Temporary business interruption loan scheme which will open up £1.2m in loans to businesses requiring a cash injection. In order to ease the banks fears about lending, these loans will be 80% secured by the government thereby reducing the risk in the event of non-payment.
Sunak pledged to give businesses more time to settle their financial obligations to HMRC through an extension of current Time to Pay (TTP) agreements. This could immediately help cash flow at a time when trade is likely to be down, yet the overheads of running a business remain the same. There will be a dedicated helpline to help businesses arrange this.
In simple terms this can be seen as a tax holiday, meaning VAT, PAYE, Corporation Tax can be deferred in order to free up cash flow. The aim is that this will not only ease immediate financial distress, but importantly allow trade between companies to continue and facilitate payments between suppliers which keeps money moving around the supply chain. A similar initiative was implemented during the 2001 foot-and-mouth outbreak to provide help to the agricultural sector.

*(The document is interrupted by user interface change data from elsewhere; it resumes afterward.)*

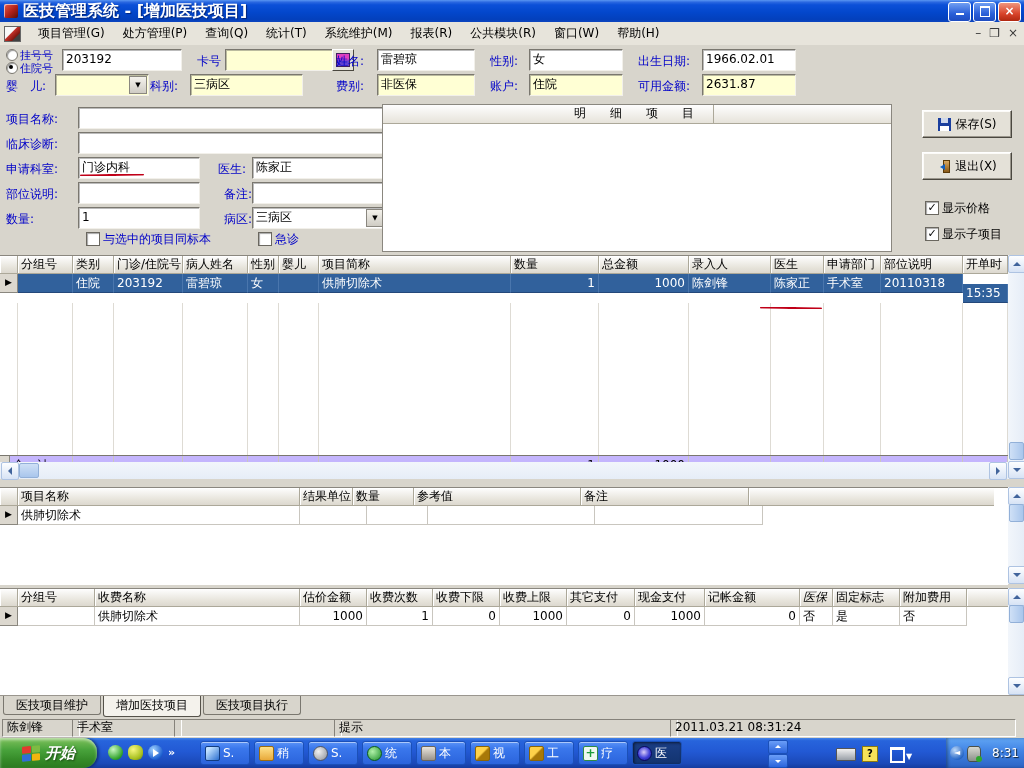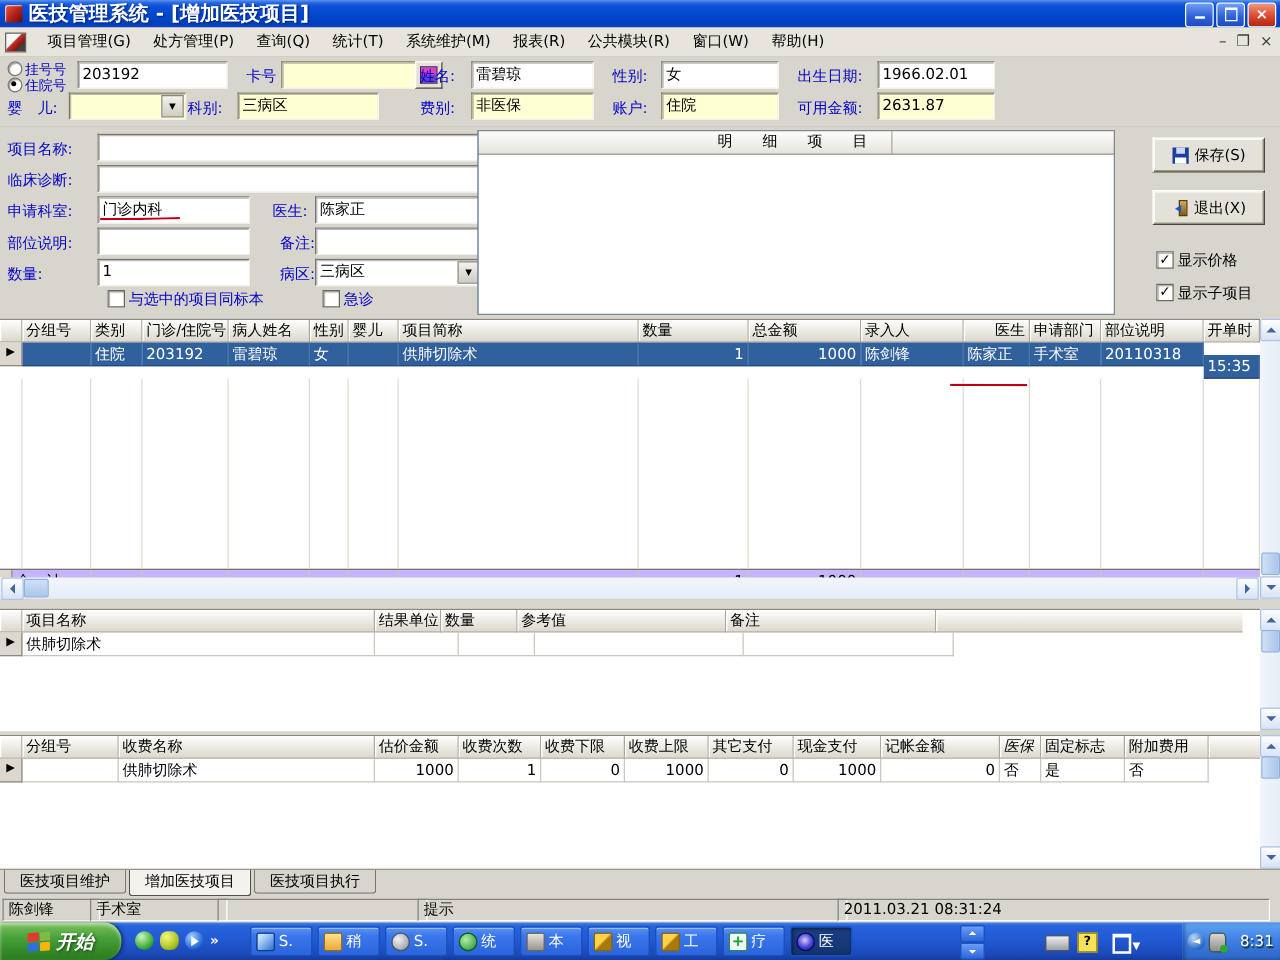--- a/index.html
+++ b/index.html
@@ -201,7 +201,7 @@
     <span class="cb" style="left:258px;top:131px"></span>
     <span class="lbl" style="left:275px;top:130px">急诊</span>
 
-    <div class="abs" style="left:382px;top:3px;width:508px;height:146px;background:#3b82f6;border:1px solid #8a877f">
+    <div class="abs" style="left:382px;top:3px;width:508px;height:146px;background:#e5e5e5;border:1px solid #8a877f">
       <div style="height:18px;background:linear-gradient(180deg,#fefefe,#e6e3da);border-bottom:1px solid #aca899;text-align:center;line-height:17px;letter-spacing:6px;position:relative">明　细　项　目</div>
       <div class="abs" style="left:330px;top:0;width:1px;height:18px;background:#aca899"></div>
       <div style="height:127px;background:#fff"></div>

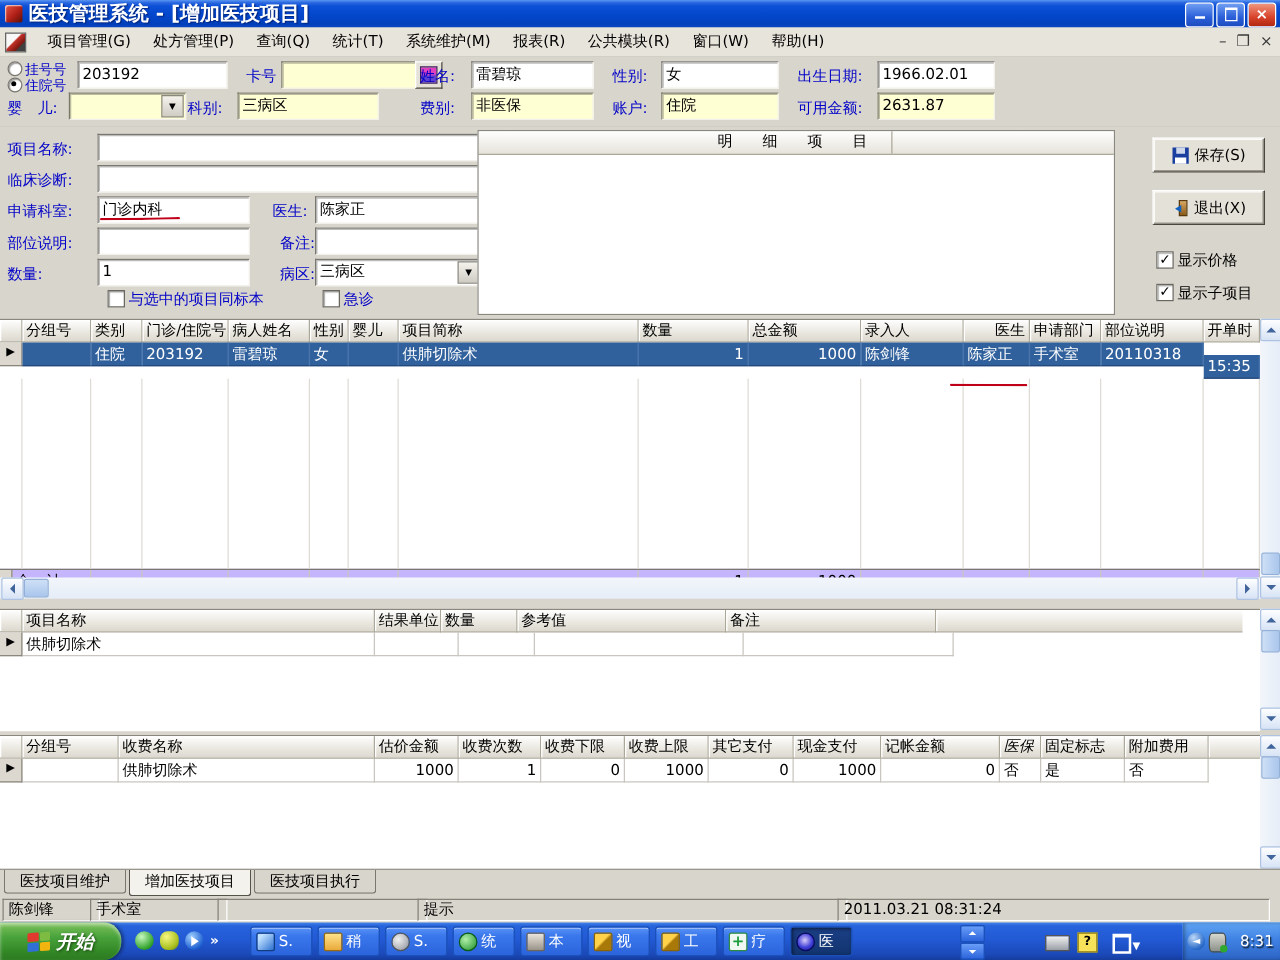--- a/index.html
+++ b/index.html
@@ -240,7 +240,7 @@
         <span class="hc" style="width: 88px;">数量</span>
         <span class="hc" style="width: 90px;">总金额</span>
         <span class="hc" style="width: 82px;">录入人</span>
-        <span class="hc" style="width: 53px; text-align: right;">医生</span>
+        <span class="hc" style="width: 53px;">医生</span>
         <span class="hc" style="width: 57px;">申请部门</span>
         <span class="hc" style="width: 82px;">部位说明</span>
         <span class="hc" style="width: 45px;">开单时</span>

As predicted by many in the run up to the budget, Entrepreneurs’ Relief has been reformed. The controversial tax relief scheme allowed for a reduced rate of tax to be paid on capital gains following the sale or solvent liquidation (MVL) of a limited company.
Until today’s announcement, a lifetime limit of £10m was in place; this has now been decreased to a £1m lifetime limit. This is expected to save around £6bn over the next five years, with this money being diverted to fund a cut to other business taxes.